Nietzsche est attaché à la figure de Dionysos car il y trouve une profondeur et une joie qui n’existent pas chez Apollon; ce dieu immortel ne vit pas; il a la sérénité idéale, mais sans joie. L’erreur de l’âme grecque a été de suivre Apollon et non Dionysos.

Nietzsche admire aussi l’audace des présocratiques Thalès, Parménide et Héraclite; ce dernier notamment a su envisager le monde comme un devenir où tout se transforme sans cesse (" on ne se baigne jamais deux fois dans le même fleuve " - le fleuve du temps ); la vie relance toujours la vie et c’est elle qui est le fondement de la métaphysique.

Nietzsche au contraire rejette Socrate, " ce plébéien inculte ", responsable de la décadence de l’esprit lorsqu’il s’est efforcé de faire naître la conscience comme idéal.

De même Platon, qui a enseigné que la pensée est l’essence du réel : notre propre perception du réel n’est possible que parce que nous pensons ce que nous voyons; le danger est alors que la pensée devienne systématique et perde son caractère vivant et original.

C’est le drame qui est arrivé à la philosophie, devenue un système et un pouvoir de domination. D’où , selon Nietzsche, une déviation de la pensée, qui devrait être désintéressée et non un moyen accaparant la science et la morale en vue de dominer la société et les hommes. Le monde moderne a perdu le sens de la pensée libre.

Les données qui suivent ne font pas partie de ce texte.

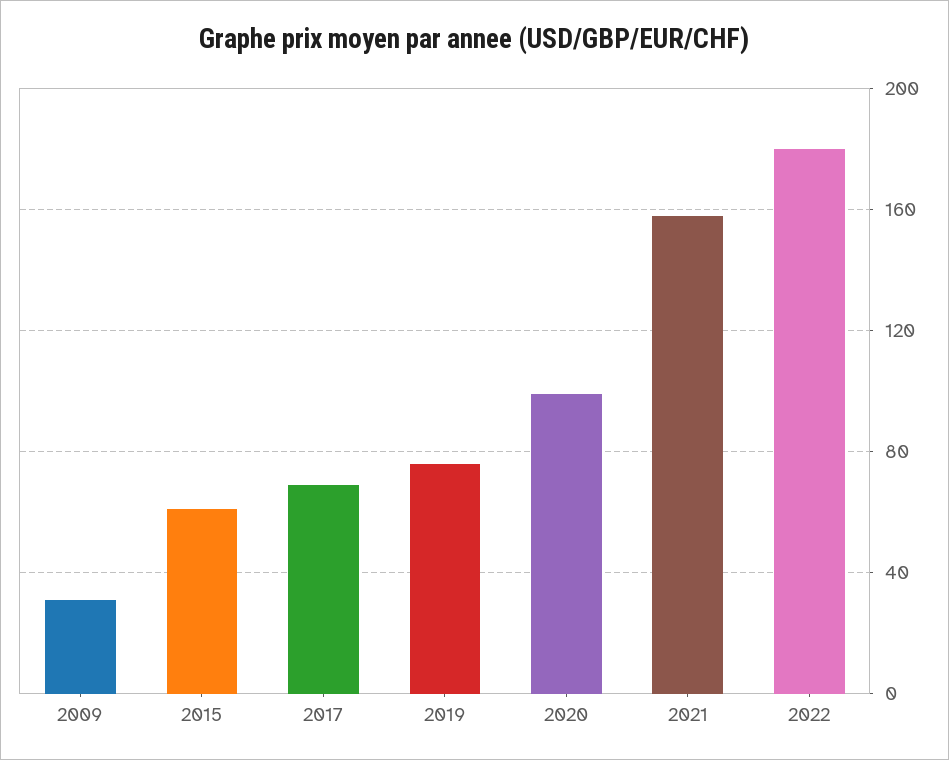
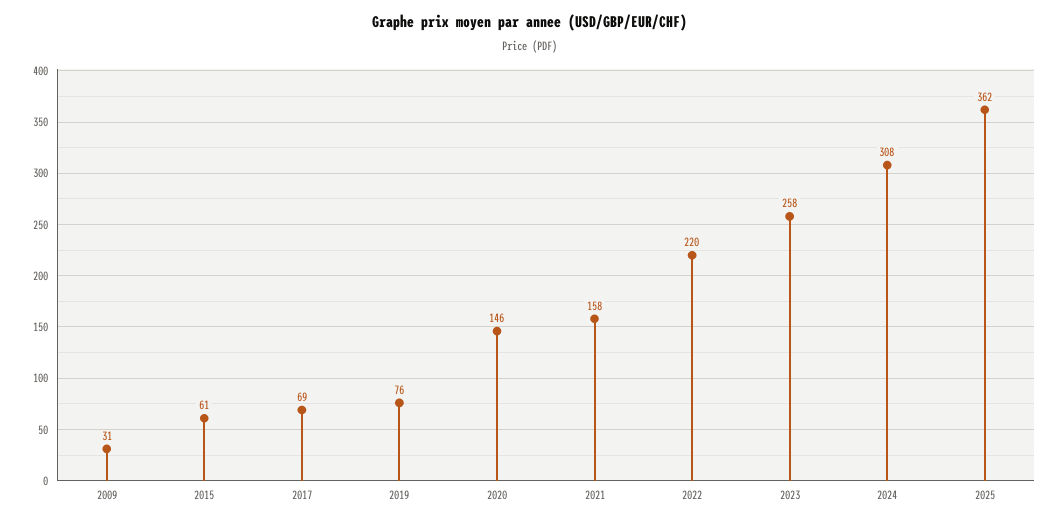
2020: 100 -> 146
2022: 180 -> 220
2023: none -> 258
2024: none -> 308
2025: none -> 362

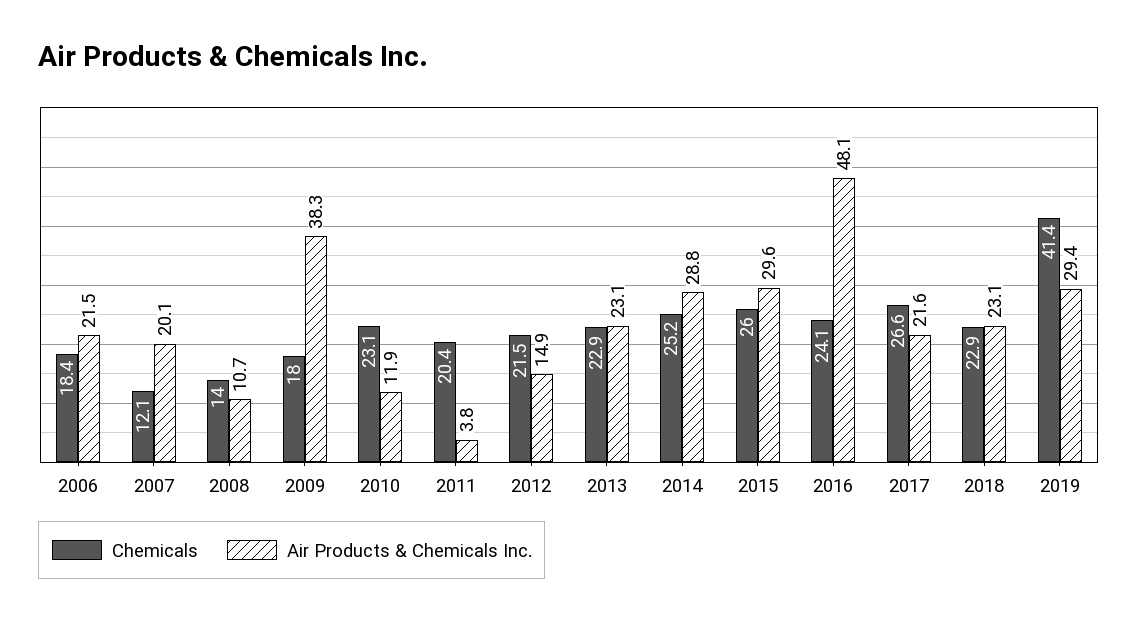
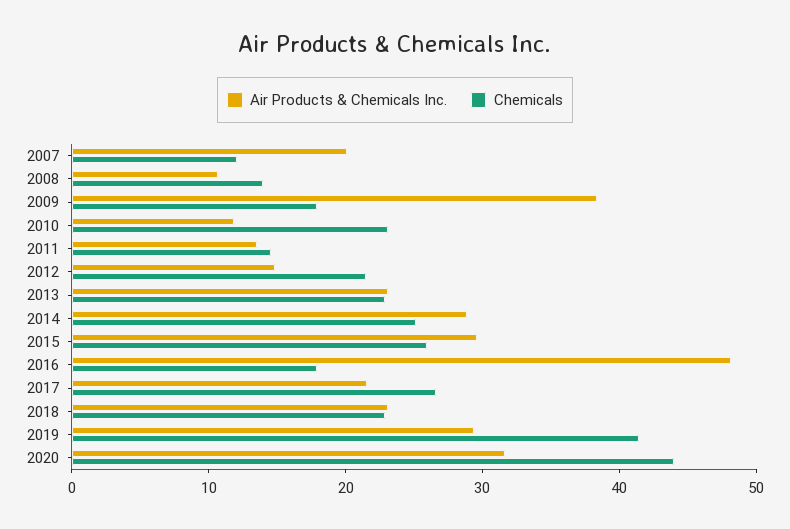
Chemicals, 2006: 18.4 -> none
Air Products & Chemicals Inc., 2006: 21.5 -> none
Chemicals, 2011: 20.4 -> 14
Air Products & Chemicals Inc., 2011: 3.8 -> 14
Chemicals, 2016: 24.1 -> 18
Air Products & Chemicals Inc., 2020: none -> 32
Chemicals, 2020: none -> 44

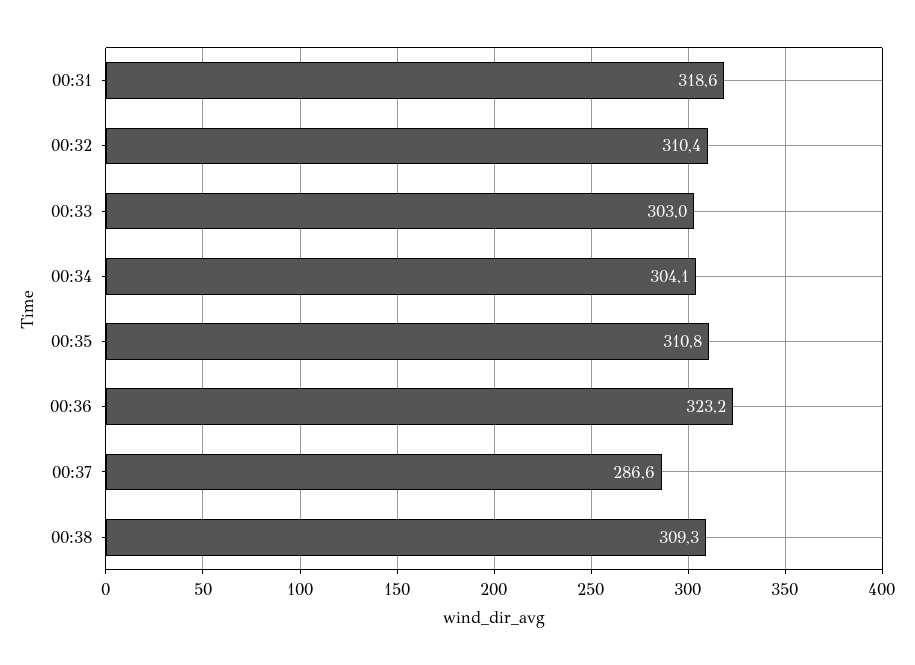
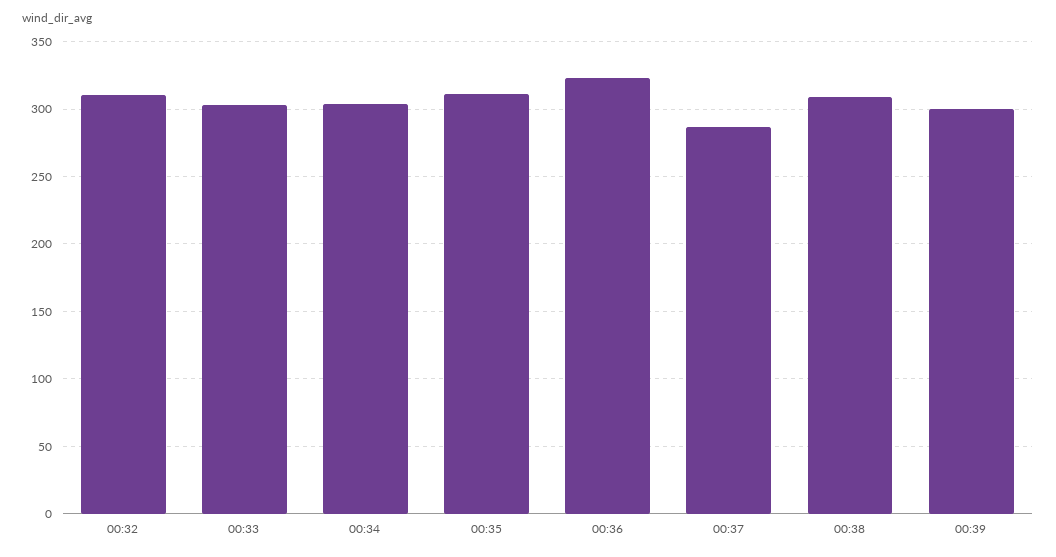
00:31: 318.6 -> none
00:39: none -> 300

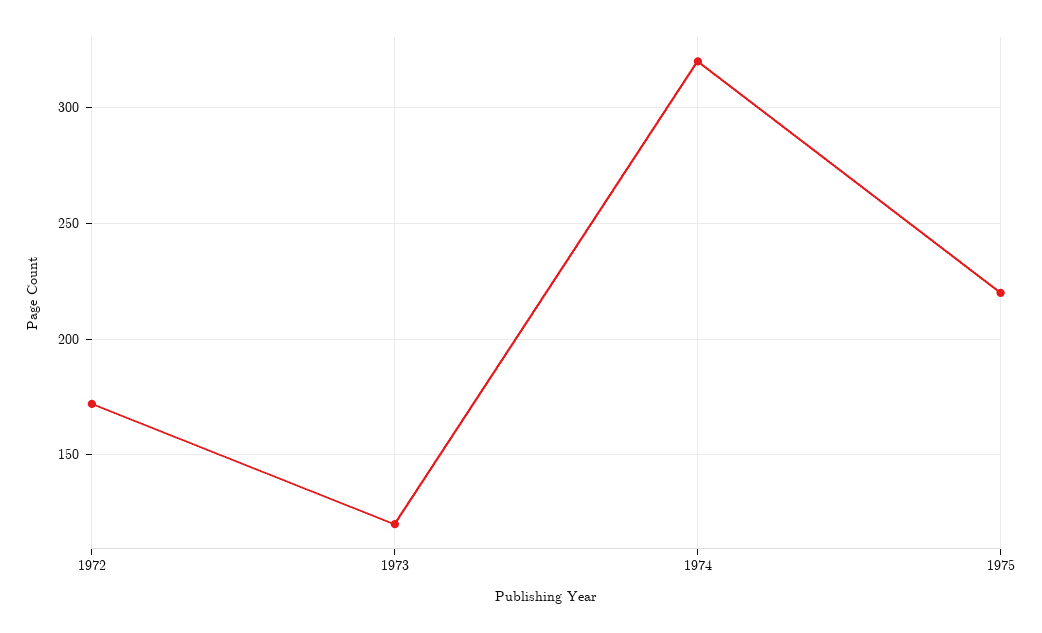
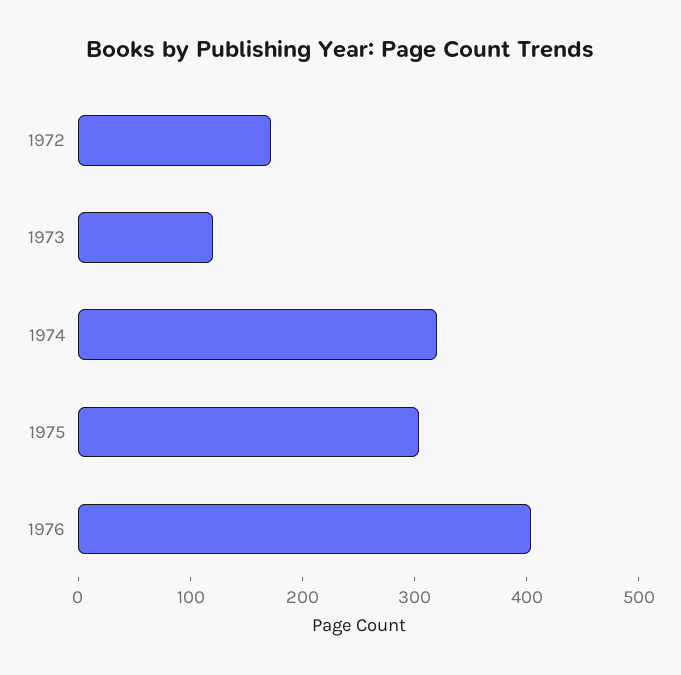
1975: 220 -> 300
1976: none -> 400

Des stoïciens, Nietzsche retiendra le thème de l’Eternel retour : nous devons agir comme si la vie que nous vivons se reproduira à jamais; chaque instant que nous vivons, nous devrons le revivre à nouveau pour l’éternité; c’est une exhortation à vivre notre vie à fond, une " formule pour que l’être humain atteigne la grandeur ". En fait, cette idée poétique, qui se veut morale, reste superficielle car nous n’avons aucun souvenir de ces vies répétées…

La philosophie de Schopenhauer le retiendra particulièrement; selon ce philosophe pessimiste, le monde n’est qu’une représentation, soutenue par une volonté aveugle et néfaste qui ne se soucie pas des préoccupations de l’homme et lui inflige une vie de souffrance. La seule voie raisonnable est de diminuer la puissance de cette volonté en menant une existence faite d’ascétisme et de renoncement.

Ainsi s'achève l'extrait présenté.